米国防総省は、4年ごとに見直し(QDR)を行なう、今後20年間の国防政策を発表した。
 そのなかで「対テロは長期戦争」として
冷戦並みの労力と時間を必要とする対テロ戦略を強調しているが、その本音は、軍事力を急激に伸ばしている中国を見据えた対中国戦略であることは明らかだ。
 このことは海軍力の配備で、太平洋と大西洋のウェ−トを空母では6隻以上対5隻以下、潜水艦では60%対40%と差をつけていることからも明らかだ。
 これは、近時太平洋に出没し、日本の領海やグアム島近辺にまでやってくる中国潜水艦群をを意識したものであろう。いよいよ米中のアジアにおける軍事的覇権確立競争の本格化が始まるのだ。

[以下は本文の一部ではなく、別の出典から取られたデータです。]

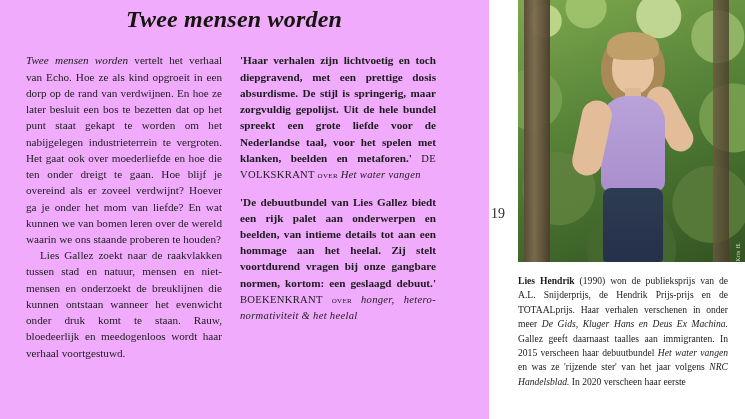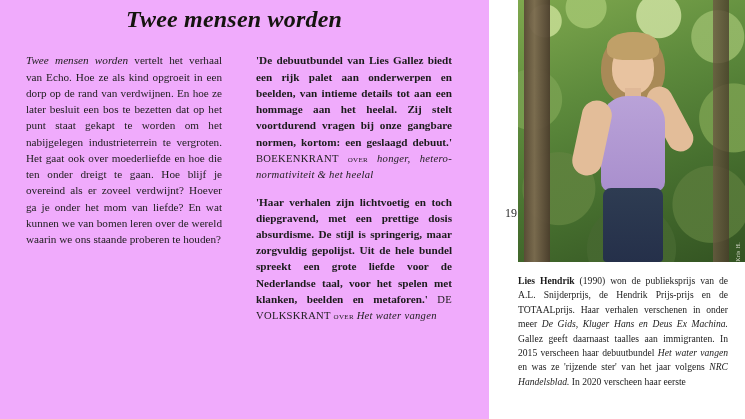"Twee mensen worden vertelt het" .columns { gap: 34px -> 18px }
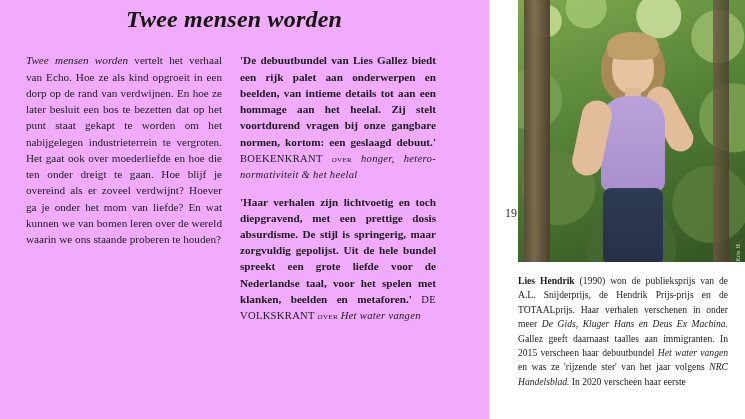"'De debuutbundel van Lies Gallez" div.quote-block { order: before "'Haar verhalen zijn lichtvoetig en" -> after "'Haar verhalen zijn lichtvoetig en" }
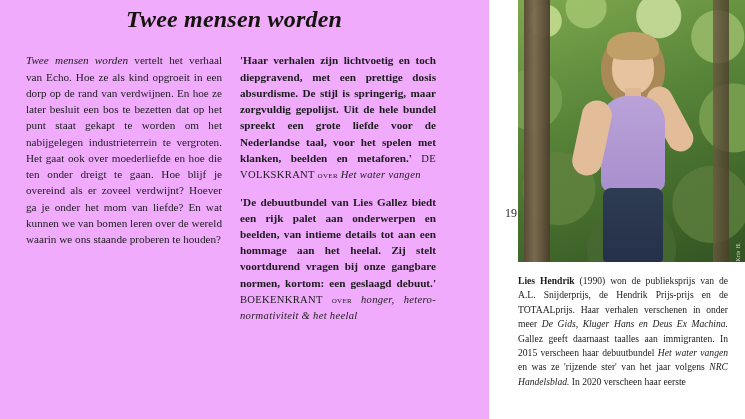"19" .folio { font-size: 12px -> 14px; left: 16px -> 2px }
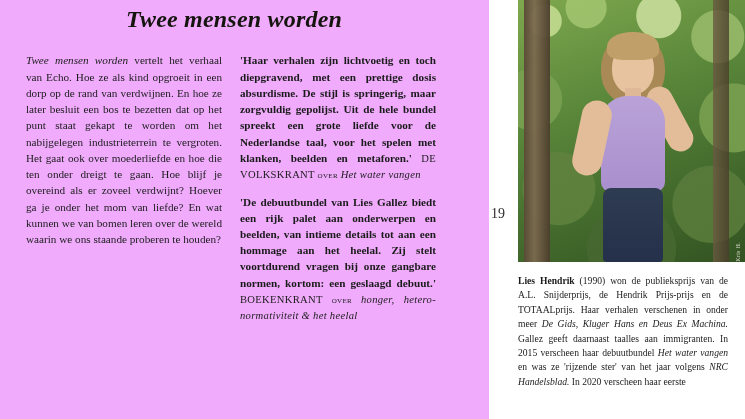"Lies Gallez zoekt naar de" p { html: none -> <p>Lies Gallez zoekt naar de raakvlakken tussen stad en natuur, mensen en niet-mensen en onderzoekt de breuklijnen die kunnen ontstaan wanneer het evenwicht onder druk komt te staan. Rauw, bloedeerlijk en meedogenloos wordt haar verhaal voortgestuwd.</p> }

 「テロ対応戦略」などと言っても、大体、民間の中にもぐりこんで神出鬼没な忍者的な行動をするテロに対して空母や潜水艦は全く役には立たないのだ。
 このような米国の動きは、同盟国であり、中東、北アフリカから極東までのいわゆる「不安定の弧」の東端に位置する日本は米軍の重要な戦略拠点として米国の軍事的覇権確保戦略に完全に取り込まれることを意味するものである。
 このような情勢の下では、日本にとって大切なことは、日中関係を緊密化することによって日米と日中のうまいバランスを取ることである。下らぬ総理の靖国参拝などに固執せず、中国との関係を改善することが急務である。